***** Data records

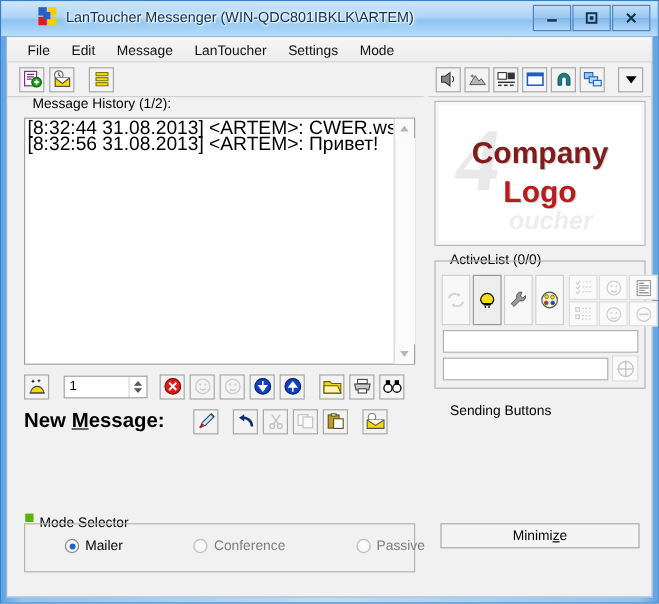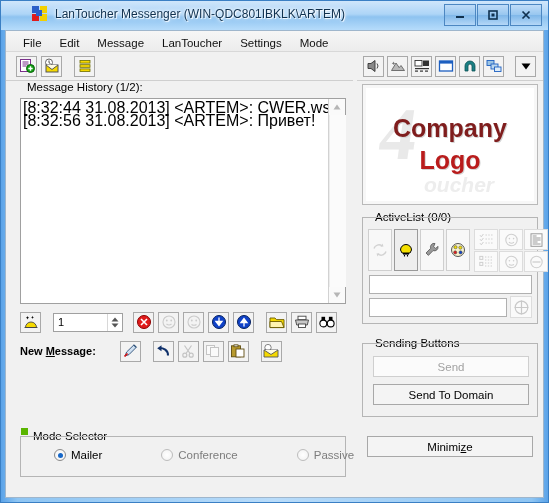--- a/index.html
+++ b/index.html
@@ -116,7 +116,7 @@
   }
   
   #newmsg-row{position:absolute;left:14px;top:258px;width:326px;height:24px;display:flex;align-items:center;}
-  #newmsg-label{font-weight:bold;font-size:11px;color:#000;margin-right:24px;white-space:nowrap;}
+  #newmsg-label{font-weight:bold;font-size:17px;color:#000;margin-right:24px;white-space:nowrap;}
   #newmsg-tools{display:flex;align-items:center;gap:4px;}
   #msgbox{
     position:absolute;left:14px;top:283px;width:326px;height:63px;

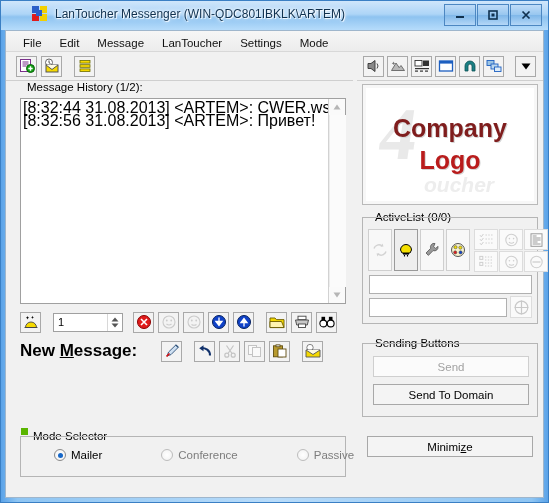--- a/index.html
+++ b/index.html
@@ -605,10 +605,6 @@
       </div>
 
       <div class="grp-label" id="send-label">Sending Buttons</div>
-      <div id="send-group">
-        <div class="btn disabled" id="btn-send">Send</div>
-        <div class="btn" id="btn-domain">Send To Domain</div>
-      </div>
 
       <div class="btn" id="btn-min">Minimi<span class="ul">z</span>e</div>
     </div>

**********

## Your goal
Search the entries above for the string "display", and report each line where it occurs.

## Task output
   #newmsg-row{position:absolute;left:14px;top:258px;width:326px;height:24px;display:flex;align-items:center;}
   #newmsg-tools{display:flex;align-items:center;gap:4px;}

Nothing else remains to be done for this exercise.